Activity = Restate verbatim the span of lines below between the line with "3M Twist-Lok™ Pad Holder: 150 -> 50" and the line with "Sorbo Aluminum Fast", including those two lines, and only that span.

Source data =
[Start of Attachment]
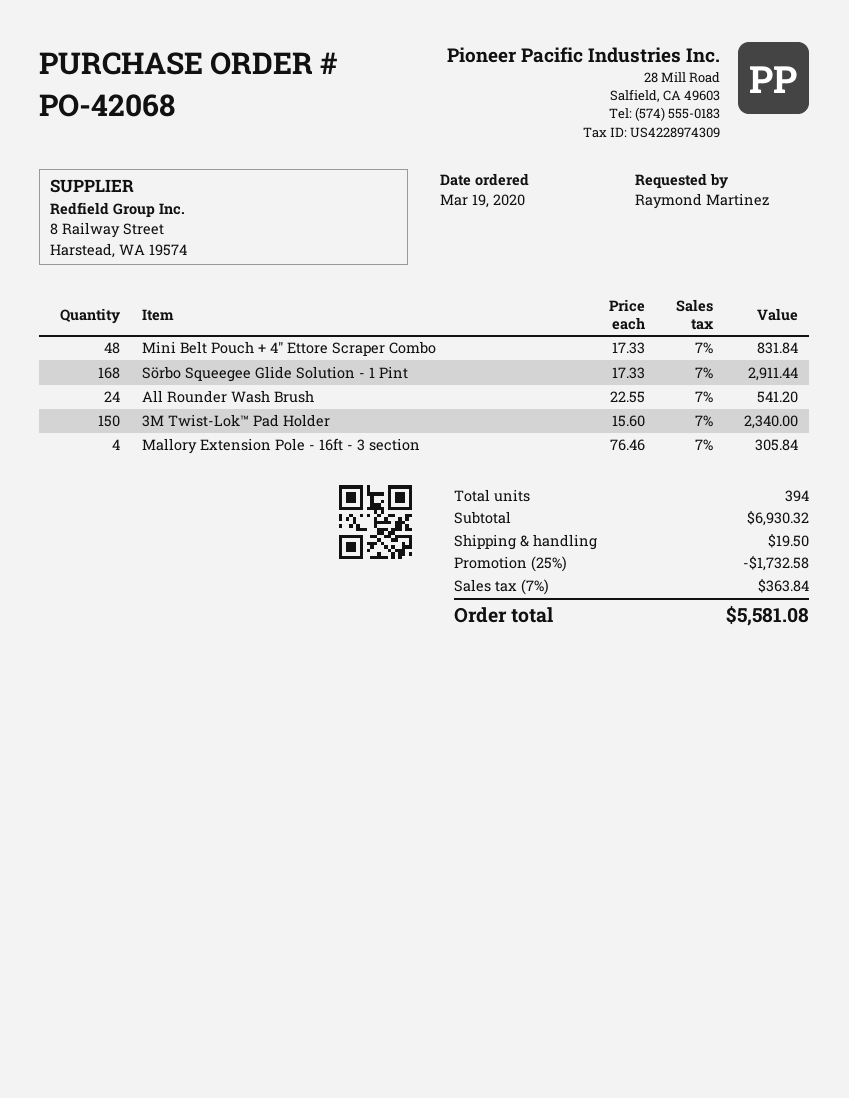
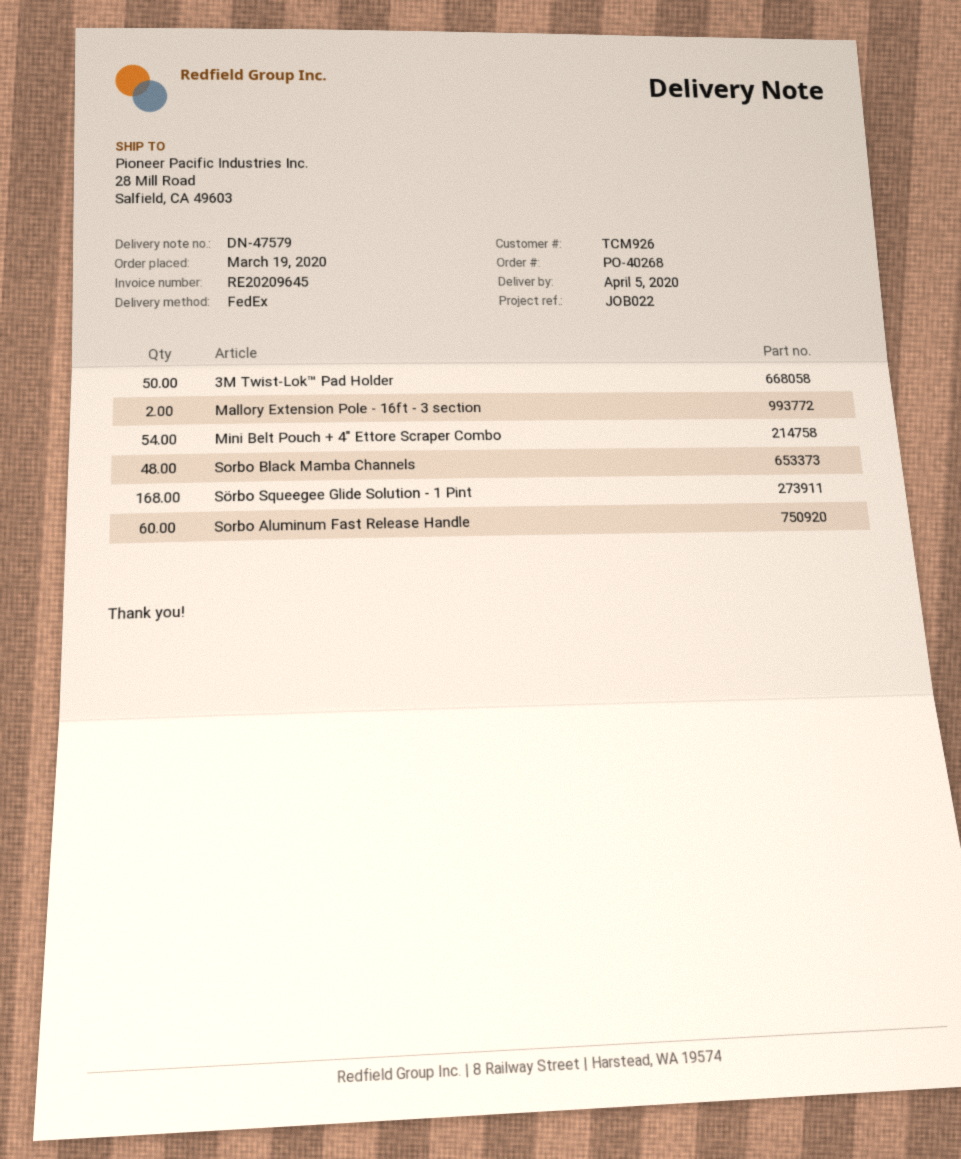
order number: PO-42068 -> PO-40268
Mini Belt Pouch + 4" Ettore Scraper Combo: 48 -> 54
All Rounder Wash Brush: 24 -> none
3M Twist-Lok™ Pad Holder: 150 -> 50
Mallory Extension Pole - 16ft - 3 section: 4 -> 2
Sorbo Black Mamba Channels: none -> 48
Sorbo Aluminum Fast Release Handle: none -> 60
[End of Attachment]
[Start of Attachment]
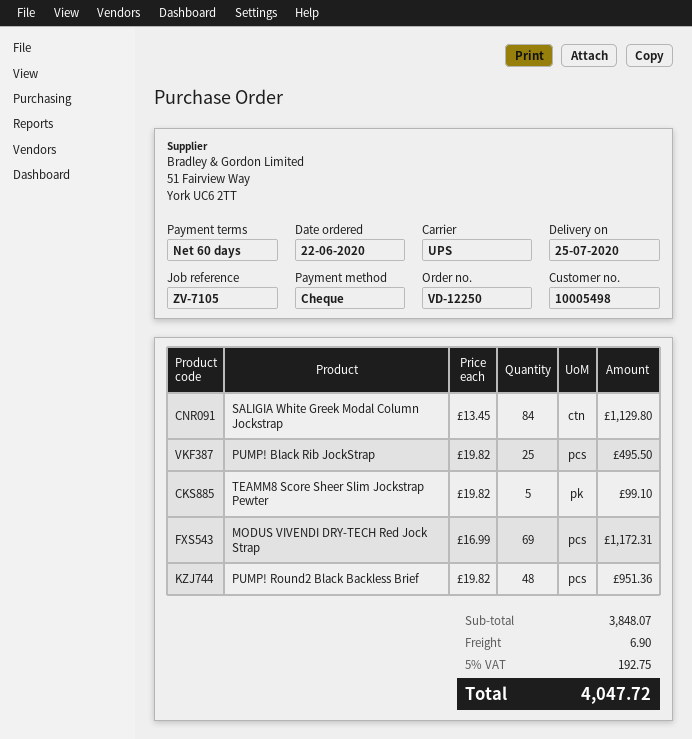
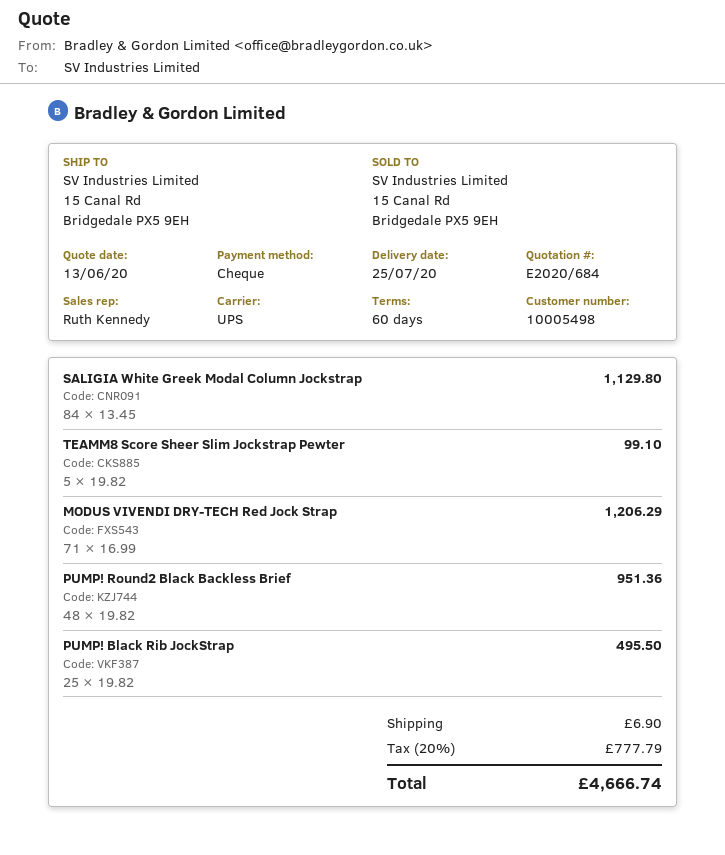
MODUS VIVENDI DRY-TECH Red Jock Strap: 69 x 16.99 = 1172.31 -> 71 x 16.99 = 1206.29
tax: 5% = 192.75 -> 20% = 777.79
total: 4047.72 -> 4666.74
[End of Attachment]
Response area =
3M Twist-Lok™ Pad Holder: 150 -> 50
Mallory Extension Pole - 16ft - 3 section: 4 -> 2
Sorbo Black Mamba Channels: none -> 48
Sorbo Aluminum Fast Release Handle: none -> 60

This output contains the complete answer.